The Marginalian
The Marginalian

How to Give Sensitively: Edmund Burke’s Remarkable Letter to His Children About Generosity and the Importance of Honoring the Dignity of Those in Need

How to Give Sensitively: Edmund Burke’s Remarkable Letter to His Children About Generosity and the Importance of Honoring the Dignity of Those in Need

The Anglo-Irish statesman and philosopher Edmund Burke (January 12, 1729–July 9, 1797) was a rare centaur of a creature. Although in the centuries since his death his ideas have been somewhat hijacked to conservative ends, in his own day they were embraced by liberals and conservatives alike. A staunch champion of freedom and a vocal critic of British colonialism, he influenced minds as vast and varied as Frankenstein author Mary Shelley, her radical philosopher father William Godwin, Romantic poetry beacons Coleridge and Wordsworth, Enlightenment torchlight Immanuel Kant, liberalism founding power-couple John Stuart Mill and Harriet Taylor, and misunderstood free market patron saint Adam Smith.

But however far-reaching the political consequence of Burke’s published writings, emanating from his private letters is the sense that he was, plainly, just a good-hearted man. Nowhere do his goodness and generosity of spirit shine more radiantly than in the warm letter he penned to his children one frosty winter morning in Paris at the age of forty-four, later included in the grandly titled 1844 tome Correspondence of the Right Honourable Edmund Burke (public library | public domain).

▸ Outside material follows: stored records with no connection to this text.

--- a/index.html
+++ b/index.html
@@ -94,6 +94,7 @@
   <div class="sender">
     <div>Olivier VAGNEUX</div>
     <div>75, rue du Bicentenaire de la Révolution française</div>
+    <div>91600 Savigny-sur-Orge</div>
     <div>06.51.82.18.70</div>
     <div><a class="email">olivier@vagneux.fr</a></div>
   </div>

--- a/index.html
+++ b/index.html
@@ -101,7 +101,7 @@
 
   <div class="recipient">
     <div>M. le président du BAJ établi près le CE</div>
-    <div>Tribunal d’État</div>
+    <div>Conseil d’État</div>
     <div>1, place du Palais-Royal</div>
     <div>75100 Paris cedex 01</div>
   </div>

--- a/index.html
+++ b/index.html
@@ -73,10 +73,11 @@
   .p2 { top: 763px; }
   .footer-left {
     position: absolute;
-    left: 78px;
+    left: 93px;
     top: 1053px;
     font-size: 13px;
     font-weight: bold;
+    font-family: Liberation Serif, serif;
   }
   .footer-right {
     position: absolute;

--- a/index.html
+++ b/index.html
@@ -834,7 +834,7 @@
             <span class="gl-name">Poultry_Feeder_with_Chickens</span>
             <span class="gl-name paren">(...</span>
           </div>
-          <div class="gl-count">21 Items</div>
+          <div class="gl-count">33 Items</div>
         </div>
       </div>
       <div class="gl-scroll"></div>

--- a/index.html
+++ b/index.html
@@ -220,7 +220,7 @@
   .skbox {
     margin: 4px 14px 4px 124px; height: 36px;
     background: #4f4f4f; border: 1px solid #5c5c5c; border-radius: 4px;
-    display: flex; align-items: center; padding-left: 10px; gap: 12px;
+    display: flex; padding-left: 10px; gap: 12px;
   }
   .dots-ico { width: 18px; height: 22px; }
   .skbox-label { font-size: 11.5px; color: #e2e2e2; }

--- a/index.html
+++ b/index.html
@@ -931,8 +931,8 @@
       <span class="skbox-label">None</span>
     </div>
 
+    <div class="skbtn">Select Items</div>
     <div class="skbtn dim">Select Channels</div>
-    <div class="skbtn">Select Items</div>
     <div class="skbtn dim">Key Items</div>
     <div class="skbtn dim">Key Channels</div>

Edmund Burke (Studio of Joshua Reynolds)

Addressing his only surviving biological son and a cousin’s orphaned son, whom Burke had adopted, simply and sweetly as “My Dear Children,” he asks after their health and how they have settled into their new home, then proceeds to give them some splendid moral advice as they embark on a life of independence as young adults. Urging his sons to take care of themselves, Burke considers the delicate line between self-care and self-indulgence:

When I wish you to avoid superfluous expenses, as giving the mind loose and bad habits, be aware that I wish you to avoid everything that is mean, sordid, illiberal, and uncharitable, which is much the worst extreme. Do not spare yourselves nor me in this point.

With this Burke turns to the attendant question of generosity, which he placed at the center of his moral universe as the lever of justice. Drawing another line of great sensitivity and nuance — how to give sensitively, in a way that doesn’t become a statement of superiority or an imposition of indebtedness but honors the recipient’s human dignity, whatever their state of need — he writes:

As you are now a little setting up for yourselves, suffer me to give you a little direction about the article of giving. When others of decent condition are giving along with you, never give more than they do; it is rather an affront to them, than a service to those that desire your little bounty. Whatever else you do, do it separately. But always preserve a habit of giving (but still with discretion), however little, as a habit not to be lost. When I speak of this, the funds of neither of you are large, and perhaps never may become so. So that the first thing is justice. Whatever one gives, ought to be from what one would otherwise spend, not from what he would otherwise pay. To spend little and give much, is the highest glory a man can aspire to.

A generation later, Mary Shelley, poverty-stricken and recklessly generous throughout her life, would copy this last passage from Burke’s letter into her journal during one of her most trying periods, as a kind of existential mantra affirming her own philosophy when it was most challenging to uphold.

Illustration by Jacqueline Ayer from The Paper-Flower Tree

Complement with Seneca on what it means to be generous, W.E.B Dubois’s superb letter of existential guidance to his only surviving daughter, Kurt Vonnegut’s life-advice to his children, and this compendium of fatherly advice from other notable dads in history, then time-travel back to the present with Jacqueline Woodson’s lovely letter to children about kindness.